[Dataset excerpts Boundary: Start]

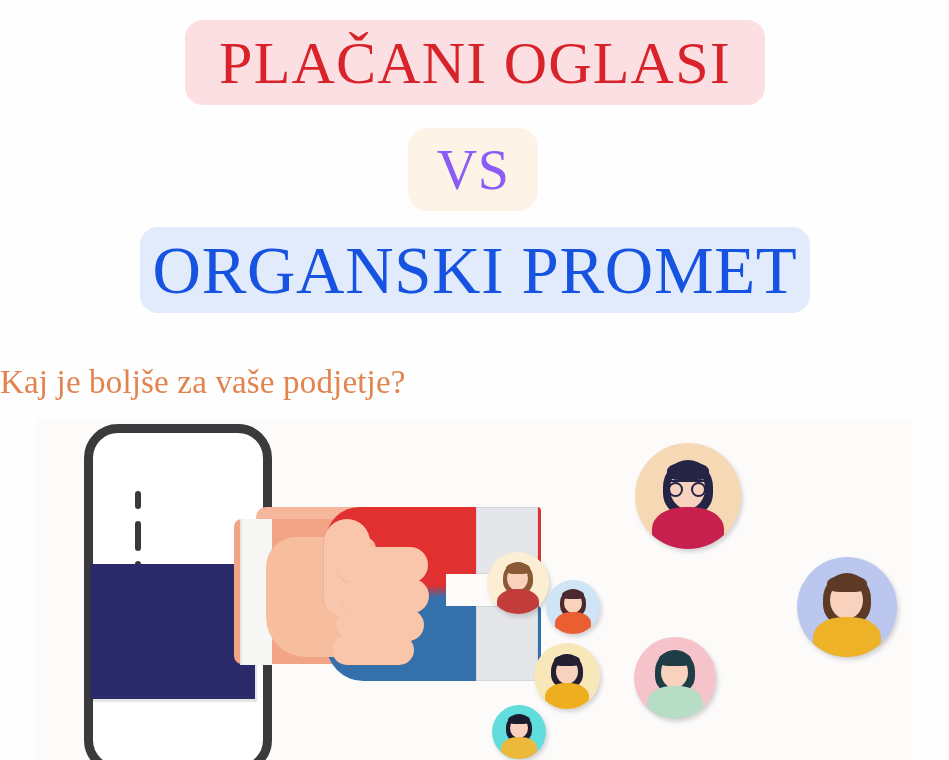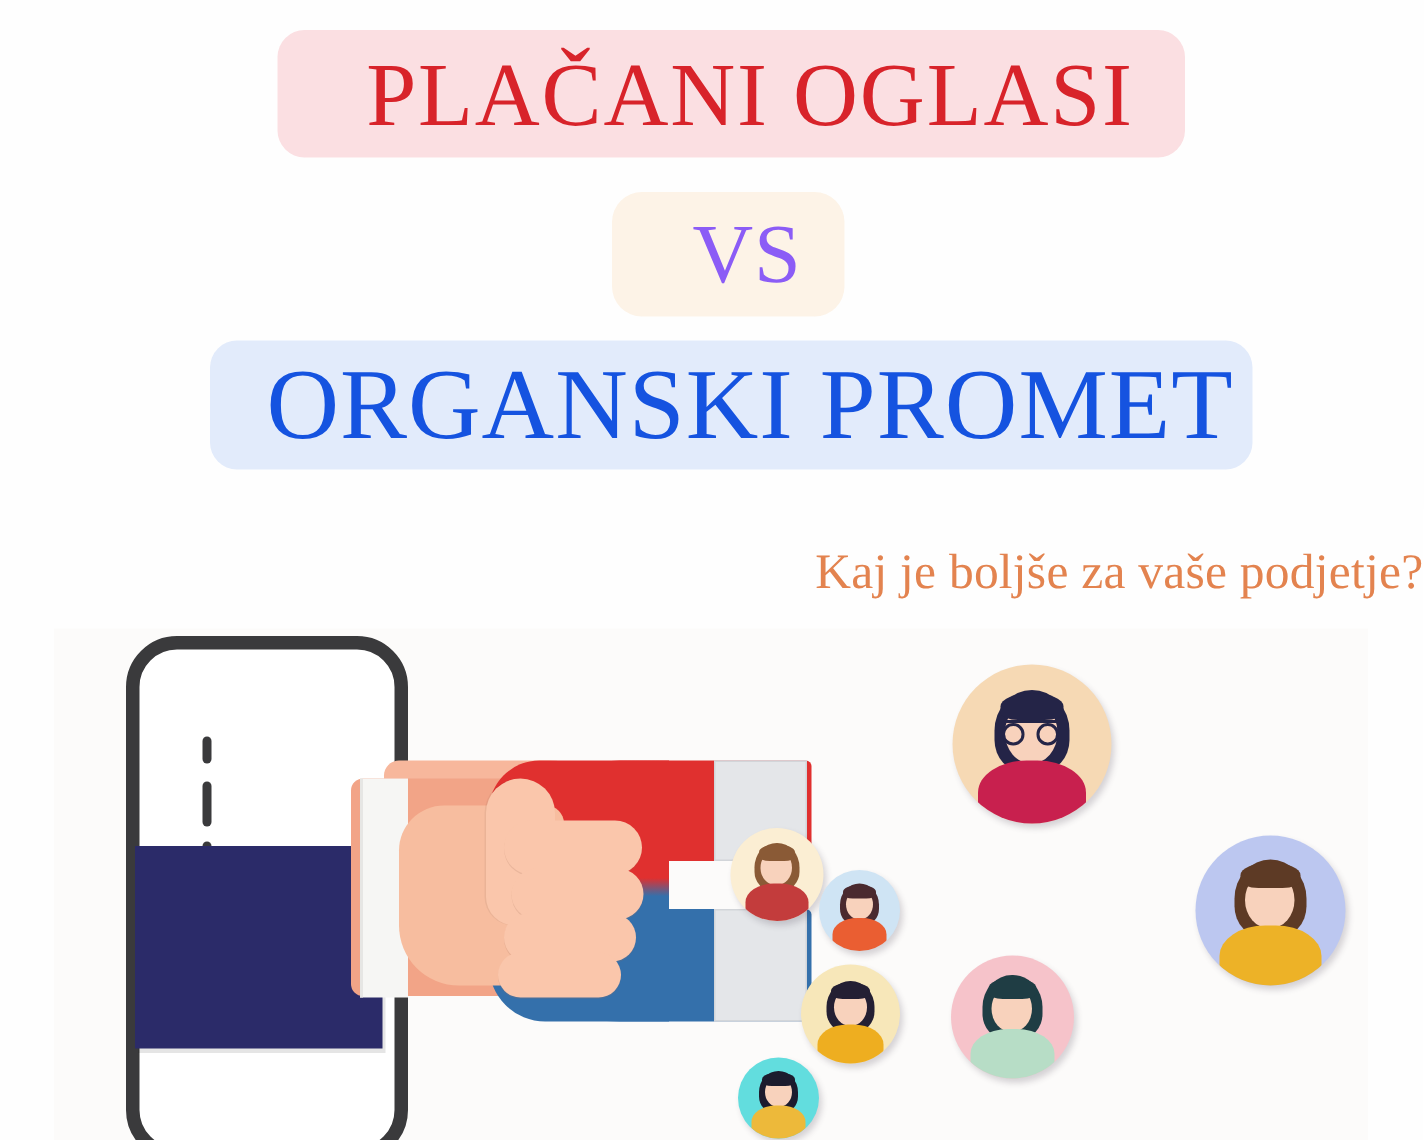--- a/index.html
+++ b/index.html
@@ -18,21 +18,20 @@
 
   
   .banner {
     position: absolute;
     display: flex;
     align-items: center;
     justify-content: center;
     border-radius: 14px;
     white-space: nowrap;
     letter-spacing: 0.01em;
-    padding-left: 25px;
   }
   #banner-paid {
     left: 185px;
     top: 20px;
     width: 580px;
     height: 85px;
     background: #fbdfe2;
     border-radius: 18px;
   }
   #banner-paid .banner-text {
@@ -69,21 +68,21 @@
     font-size: 67px;
     line-height: 1;
     letter-spacing: 0.01em;
   }
 
   #subtitle {
     position: absolute;
     left: 0;
     top: 364px;
     width: 949px;
-    text-align: right;
+    text-align: left;
     color: #e3834f;
     font-size: 33px;
     letter-spacing: 0.005em;
   }
 
   
   #illustration {
     position: absolute;
     left: 36px;
     top: 419px;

[Dataset excerpts Boundary: End]

Aim of the exercise:
Every line from the top of the records above to the line with "width: 580px;", inclusive, should be duplicated exactly, minus the pictures.

Answer to this problem:
--- a/index.html
+++ b/index.html
@@ -18,21 +18,20 @@
 
   
   .banner {
     position: absolute;
     display: flex;
     align-items: center;
     justify-content: center;
     border-radius: 14px;
     white-space: nowrap;
     letter-spacing: 0.01em;
-    padding-left: 25px;
   }
   #banner-paid {
     left: 185px;
     top: 20px;
     width: 580px;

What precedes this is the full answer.